2 — Jim Covello, Goldman Sachs, "Gen AI: Too Much Spend, Too Little Benefit?" — the canonical sell-side bear note. Covello's specific point that complex problems require capabilities current models do not have, and that costs may not decline as expected, is the strongest part. Useful as the reference point even if you disagree with the conclusion. Also interesting: Covello is in the camp arguing that the technology is structurally not designed for complex reasoning.
3 — Benedict Evans, "How will OpenAI compete?" — the most precise short essay on why the model layer looks structurally weaker than the foundation-lab valuations suggest. Evans's framing of foundation models drifting toward commodity infrastructure is the cleanest articulation of the dot-com side of the matrix above.
4 — Ben Thompson interview with Benedict Evans, Stratechery — the longer conversational version of the above. Worth it for the discussion of value capture and where it sits in the stack. Read it in combination with Evans's "AI eats the world" autumn 2025 deck.
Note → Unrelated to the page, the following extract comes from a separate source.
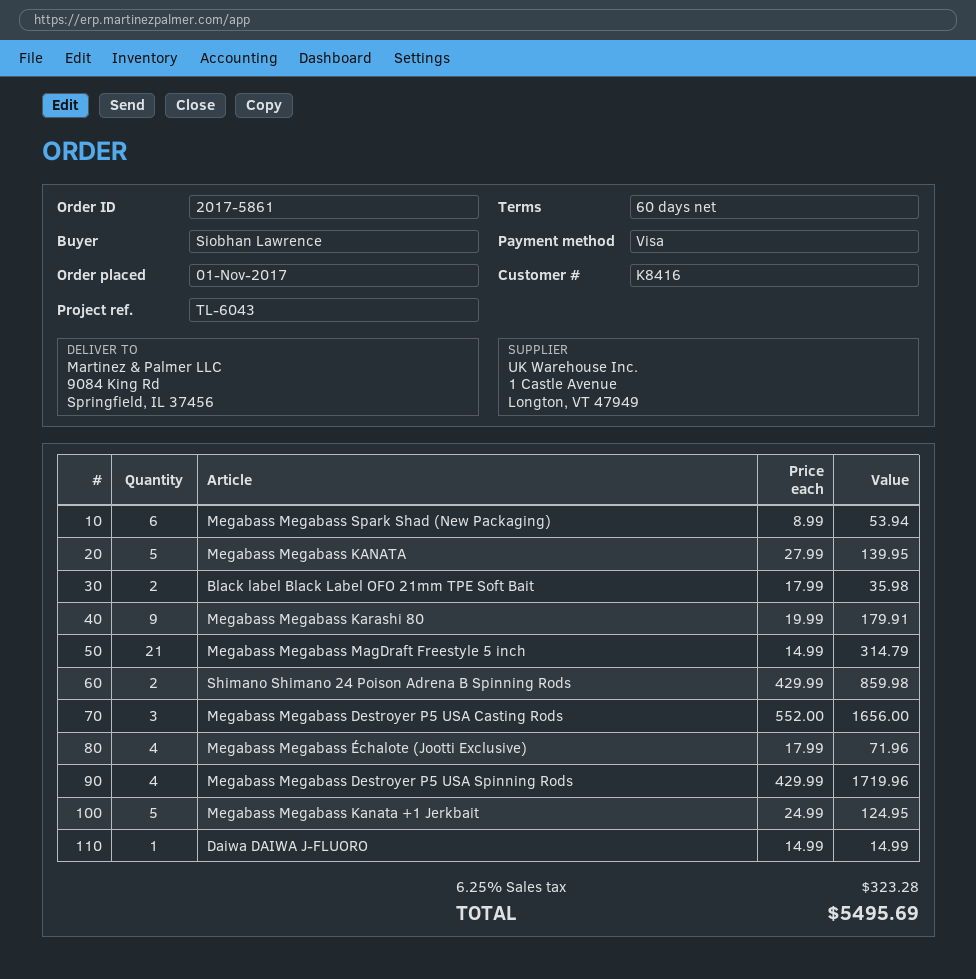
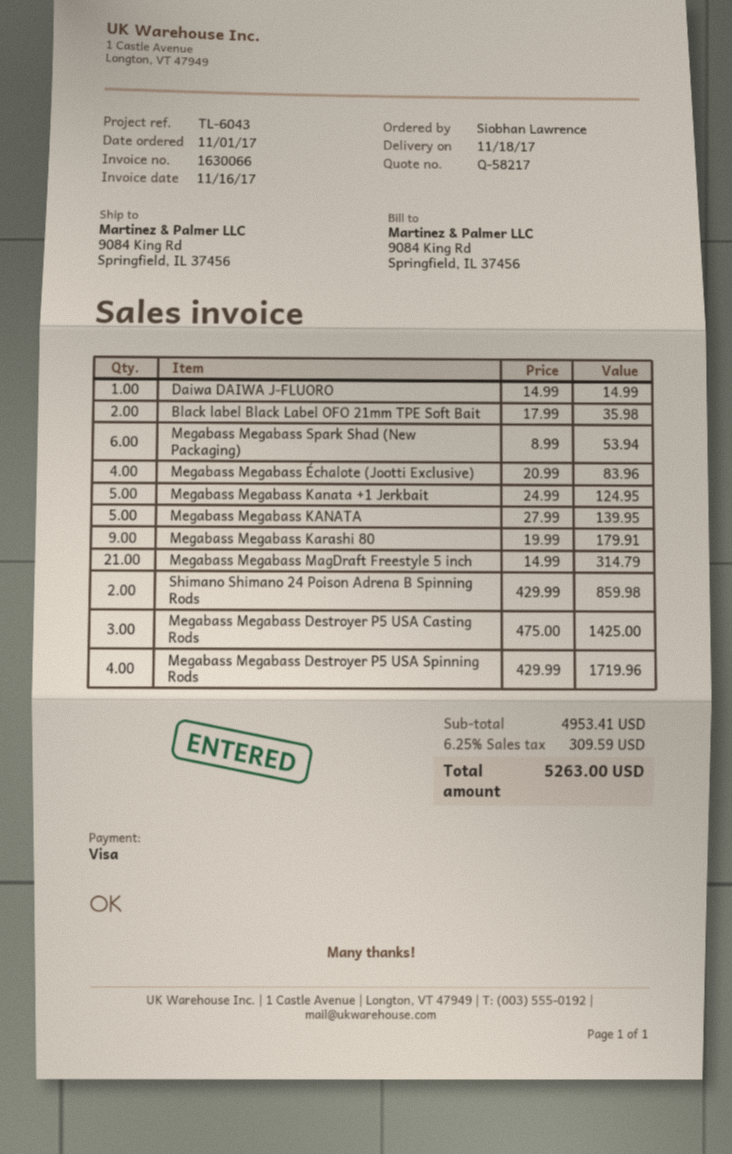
Megabass Megabass Destroyer P5 USA Casting Rods: 3 x 552.00 = 1656.00 -> 3 x 475.00 = 1425.00
Megabass Megabass Échalote (Jootti Exclusive): 4 x 17.99 = 71.96 -> 4 x 20.99 = 83.96
tax: 6.25% = 323.28 -> 6.25% = 309.59
total: 5495.69 -> 5263.00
5 — Paul Kedrosky, "Honey, AI Capex is Eating the Economy" — referenced above for the chart, but the surrounding analysis is also the cleanest macro framing of the AI buildout I have seen, with the right amount of caveat about depreciation cycles. His March 2026 note on AI capex carrying Q4 GDP growth is the natural companion piece.
6 — Sparkline Capital, "Surviving the AI Capex Boom" — the most disciplined value-investor framing of the cycle, with strong historical analysis of how prior capex booms have treated infrastructure shareholders. The capital-cycle argument they lean on (Edward Chancellor) is the one that should be sitting next to any AI portfolio review at a family office right now.